Something big must have gone down for the air to be this charged. It's not long fore' more trouble comes barging into it, bringing that barely perceivable hint of destruction in its wake. She doesn't know Marvin Boone well, they don't run in nearly the same circles on any given day, but she knows trouble when she see's it. Can't stop the inner judgments from arising in the wake of her forgotten ills. A stricken feeling of knowing her tongues going to slip up 'round him at some point and he sure looks ready to set down the weight of his own shoulders on everyone here. She knows of his family, even if she doesn't know them. Hard to escape the whispers in this place, and really, she's so inclined to believe the gossip that's spoken about the Boone's.

Has to tear her eyes away from his bee-line movement towards the only other Bates in the room, Roux and stare at the girl he walked in with openly. Anna, from a standpoint of someone far removed from the land of self-confidence the kind of overpowering force that demands attention from the room. A beauty, if you will, and if she's strong enough to put up with a Boone then Jaq can see why she carries herself the way she does. Frowns a little though, and wonders why Boone would leave her side in such a haste to presumably hassle Roux. She gnaws her lip, attempts to stop this constant observation. This is what always gets her in trouble.

Attention to detail and too much time spent watching other people's lives around her.

Knows damn well its a bad path to go down.

She sips her drink and turns her gaze to the ceiling. Long enough, she supposes, for something to have gone down. Something that has the Honey Stop stumbling over itself to put a stop to. Logically, she's seen people fight before. Seen people tear each other to pieces, seen people tear people she knows to pieces. And really, that was only in the scope of her own home. Seeing two young men throwing their fists in the middle of a place she considers sanctuary is startling.

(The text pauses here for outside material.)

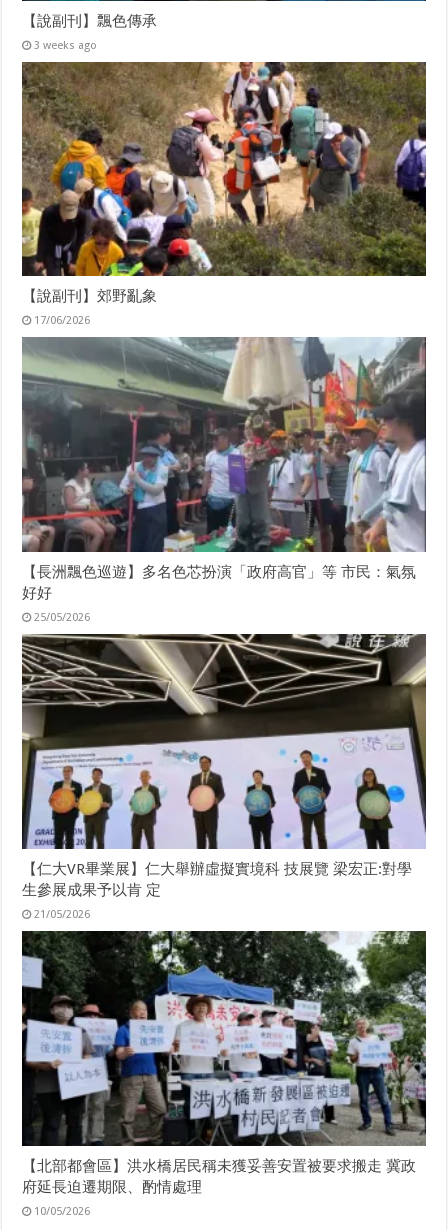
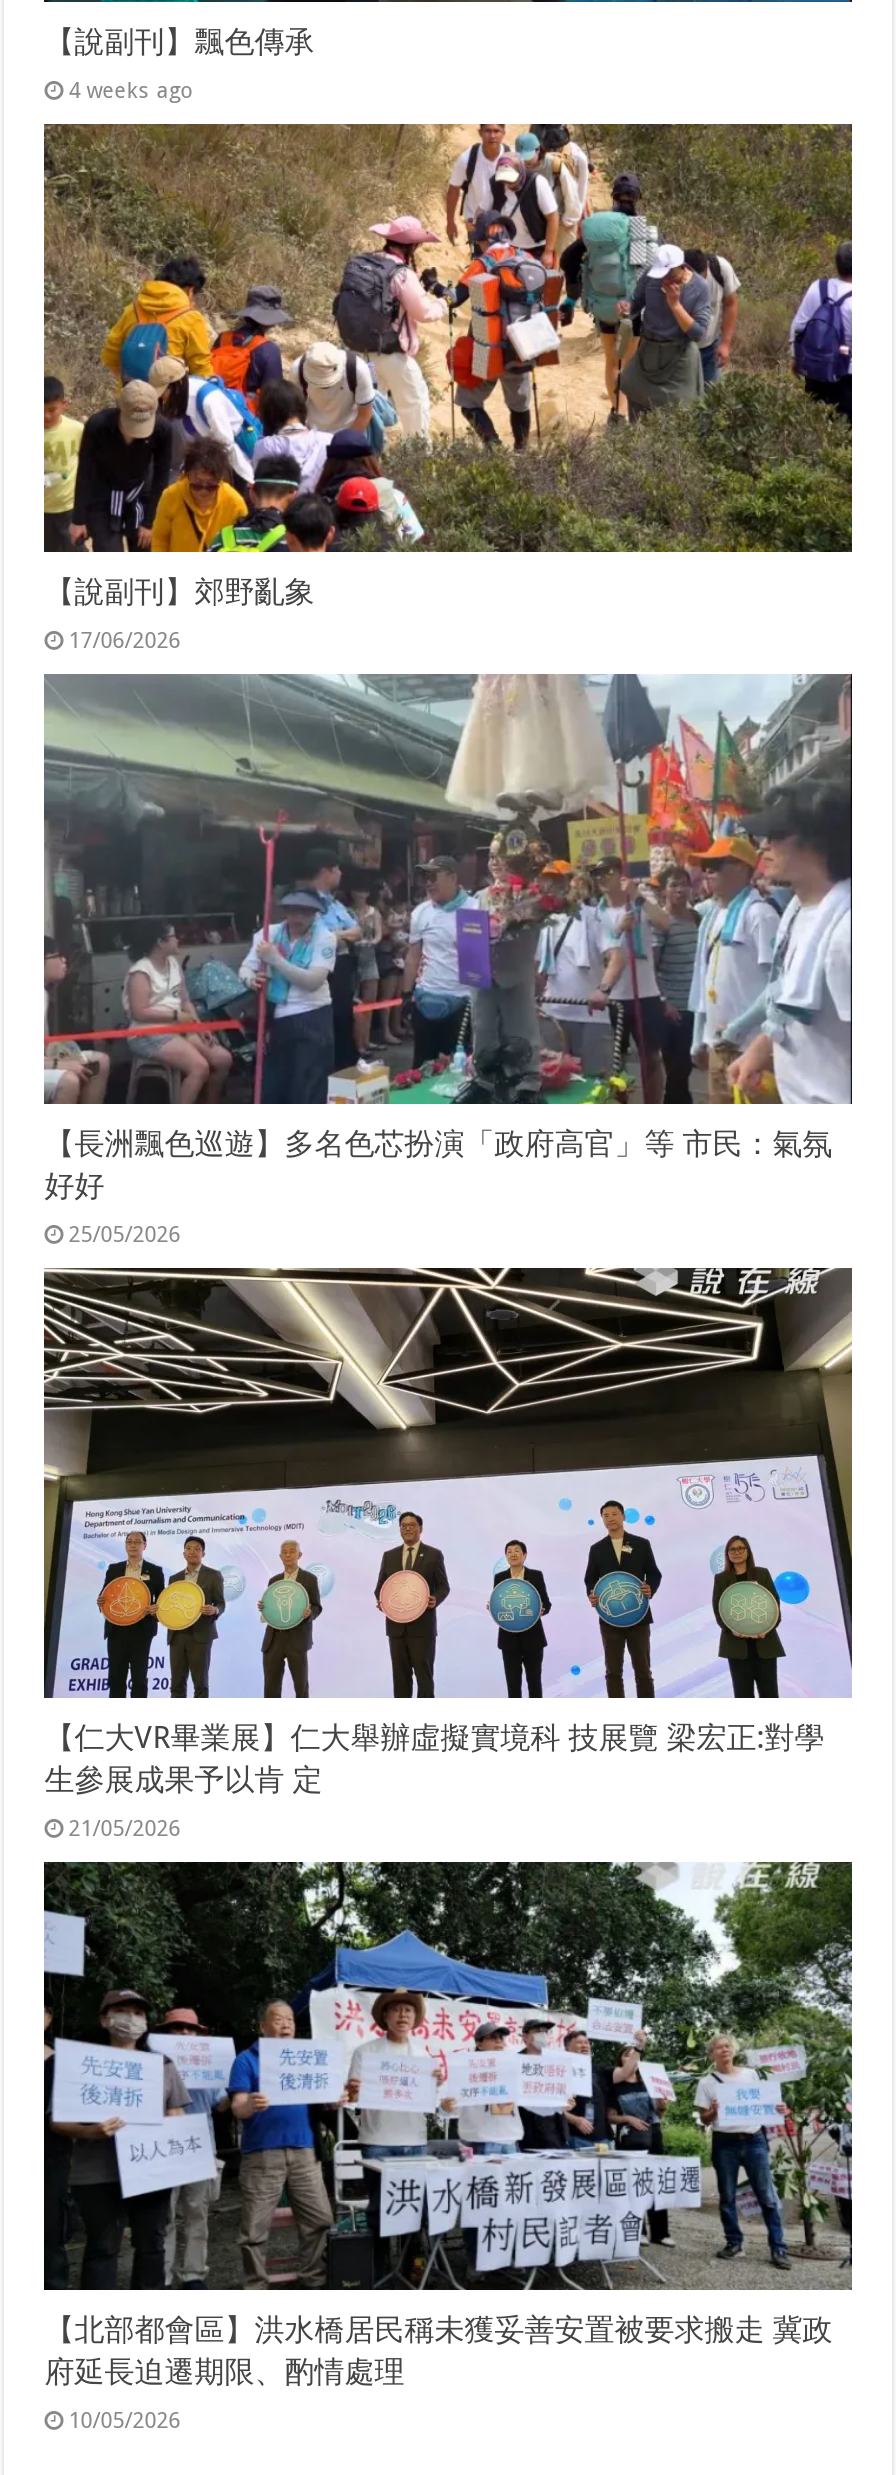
[34,39,97,52] 3 weeks ago -> [68,77,194,103] 4 weeks ago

Coming up out of her seat, she makes sure that she isn't anywhere within the scope of the fight, were anything to go flying or if they were to get off the floor and continue ravaging the place with their scuffle. She chews her lip, its already going red from the constant attentions of her teeth but she can't help it. Glances to the other patrons with alarm in her eyes. Though thankfully, it lasts only a short time before Rem's back in and breaking it up before too much blood is spilled.

She's thankful, the adrenaline of the moment sparking that familiar feeling of "run and don't look back" in her gut. She can't settle the rapid beating of her heart but she can take in a few lungfuls of air to stop the black dots swimming in her vision. It has been a while since panic like that has overcome her.

It's somewhere between Rem settling Nola into Jaq's arm and her sitting back down that she realizes how tense she is. Relaxes her body as she carries the giggling child, smiling at the babe adoringly. Children are honest beings by nature, still untainted by the world's hardship and utterly pure. Jaq loves them for it, can't wait for the day she has her own - if that day ever truly comes. She isn't so sure she's cut out for that kind of life though, is afraid of what she could become given that stress. Despite all the constant "You're gettin' Older dear," 's that she hears from some of the older women in Gretna. Their concern for her, while sweet, is unnecessary.

If thats where she's destined to end up, then she will. All in good time.

She must be projecting a bit of her nerves still, Nola begins to pucker her lips in that way children do before they start getting fussy. Jaq re-positions her and smiles, "It's gon' be alright," Jaq coo's, bouncing her as she does so. Babbling on in a comforting manner, wondering all the while whats going to come next.